Extracted information:

----------------------------------------

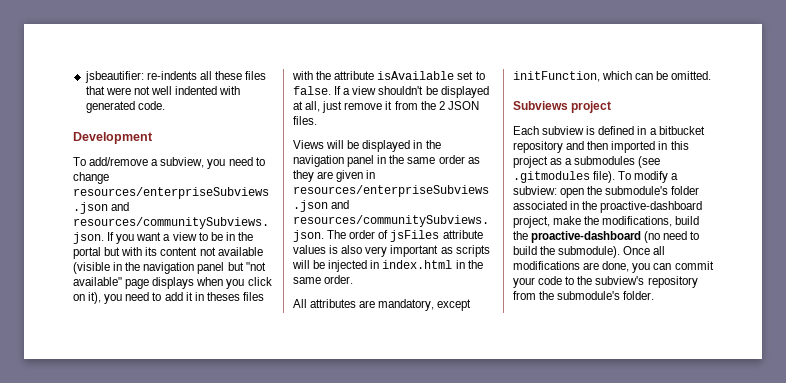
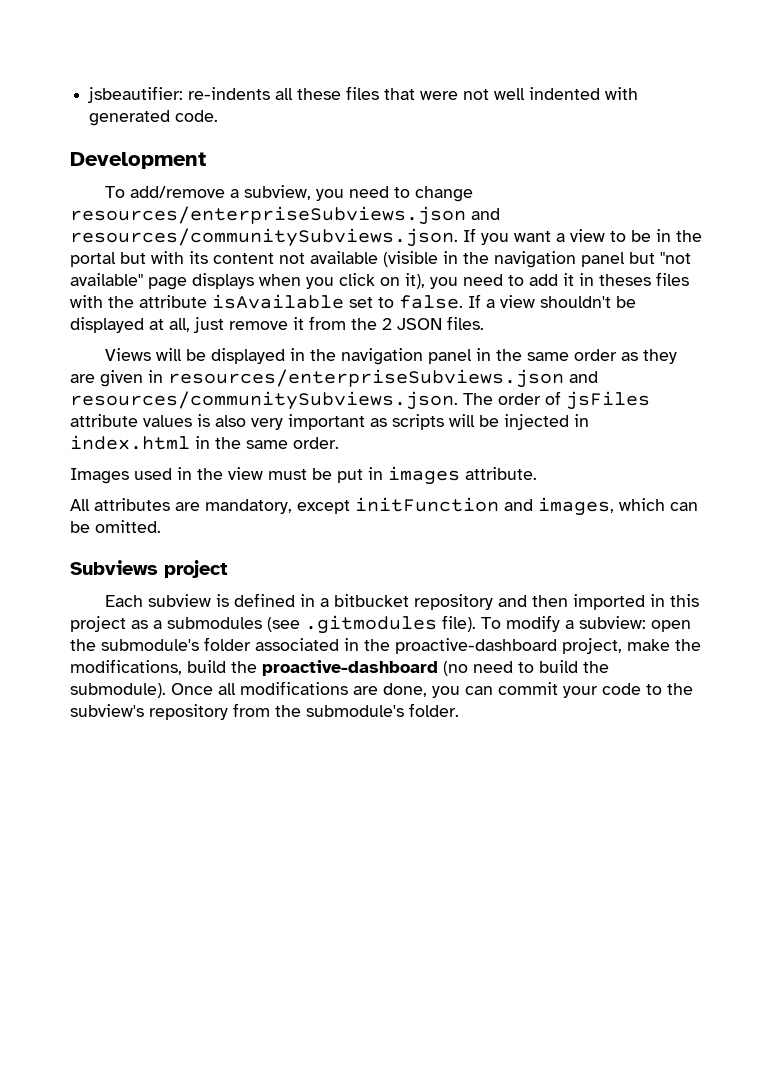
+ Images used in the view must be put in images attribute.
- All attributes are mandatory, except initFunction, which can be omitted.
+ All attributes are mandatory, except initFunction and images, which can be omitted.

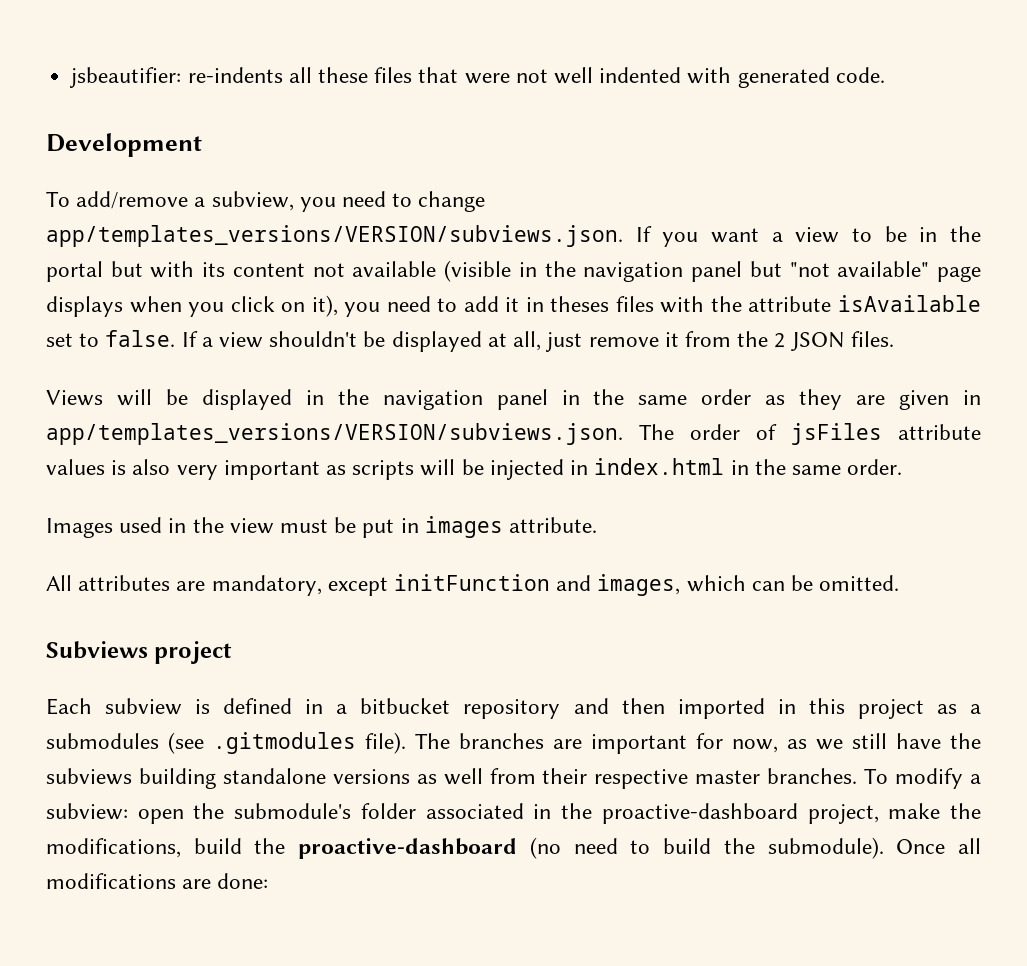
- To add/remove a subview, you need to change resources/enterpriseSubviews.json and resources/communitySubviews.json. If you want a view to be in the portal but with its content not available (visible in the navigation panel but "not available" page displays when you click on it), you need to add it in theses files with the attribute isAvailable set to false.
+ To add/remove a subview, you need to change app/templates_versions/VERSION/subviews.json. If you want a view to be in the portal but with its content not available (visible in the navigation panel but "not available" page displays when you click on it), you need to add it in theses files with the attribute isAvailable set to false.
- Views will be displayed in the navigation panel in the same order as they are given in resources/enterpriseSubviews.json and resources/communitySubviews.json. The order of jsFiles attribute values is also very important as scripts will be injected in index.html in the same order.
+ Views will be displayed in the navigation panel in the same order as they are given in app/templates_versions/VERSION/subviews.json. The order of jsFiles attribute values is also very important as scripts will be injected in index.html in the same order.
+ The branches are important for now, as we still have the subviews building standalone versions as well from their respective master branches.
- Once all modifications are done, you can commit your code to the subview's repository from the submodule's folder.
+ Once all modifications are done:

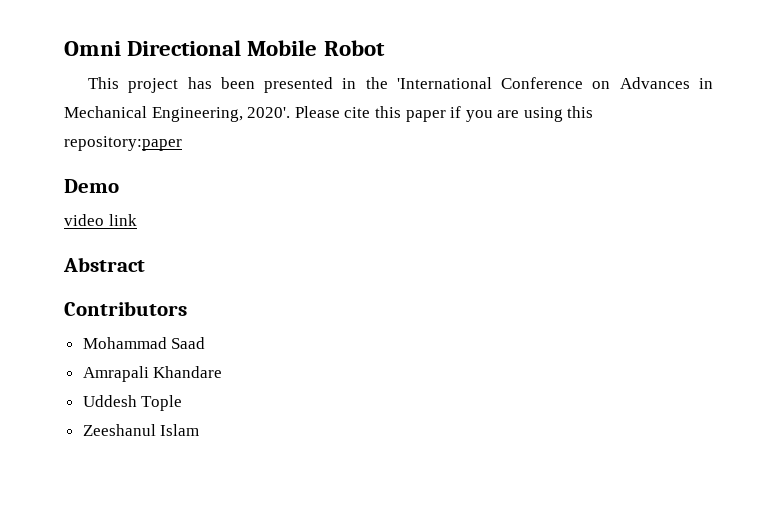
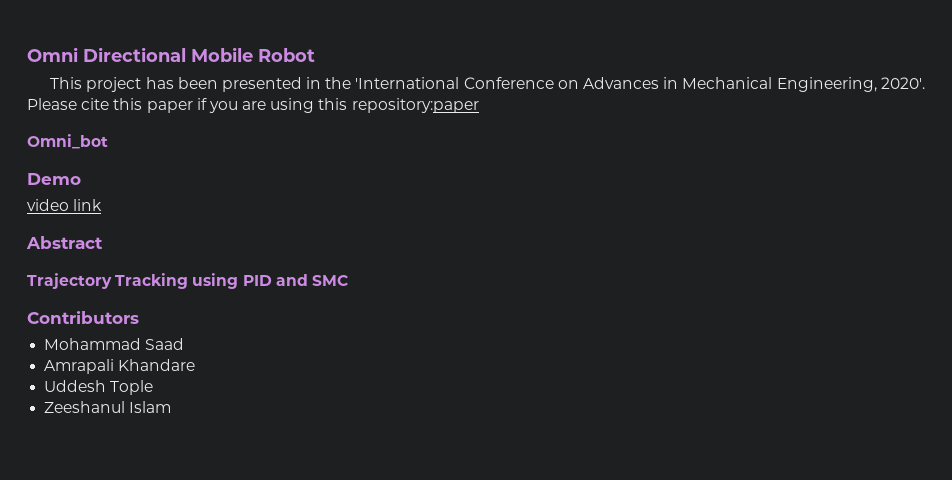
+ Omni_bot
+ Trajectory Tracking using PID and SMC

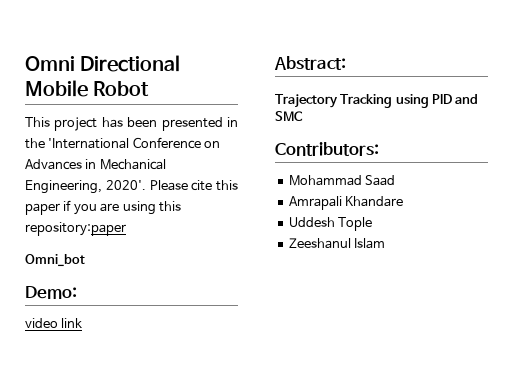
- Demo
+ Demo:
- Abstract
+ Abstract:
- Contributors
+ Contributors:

----------------------------------------

Exercise goal: Omit the pictures, then give all the lines above again exactly.

Answer below:
+ Images used in the view must be put in images attribute.
- All attributes are mandatory, except initFunction, which can be omitted.
+ All attributes are mandatory, except initFunction and images, which can be omitted.

- To add/remove a subview, you need to change resources/enterpriseSubviews.json and resources/communitySubviews.json. If you want a view to be in the portal but with its content not available (visible in the navigation panel but "not available" page displays when you click on it), you need to add it in theses files with the attribute isAvailable set to false.
+ To add/remove a subview, you need to change app/templates_versions/VERSION/subviews.json. If you want a view to be in the portal but with its content not available (visible in the navigation panel but "not available" page displays when you click on it), you need to add it in theses files with the attribute isAvailable set to false.
- Views will be displayed in the navigation panel in the same order as they are given in resources/enterpriseSubviews.json and resources/communitySubviews.json. The order of jsFiles attribute values is also very important as scripts will be injected in index.html in the same order.
+ Views will be displayed in the navigation panel in the same order as they are given in app/templates_versions/VERSION/subviews.json. The order of jsFiles attribute values is also very important as scripts will be injected in index.html in the same order.
+ The branches are important for now, as we still have the subviews building standalone versions as well from their respective master branches.
- Once all modifications are done, you can commit your code to the subview's repository from the submodule's folder.
+ Once all modifications are done:

+ Omni_bot
+ Trajectory Tracking using PID and SMC

- Demo
+ Demo:
- Abstract
+ Abstract:
- Contributors
+ Contributors:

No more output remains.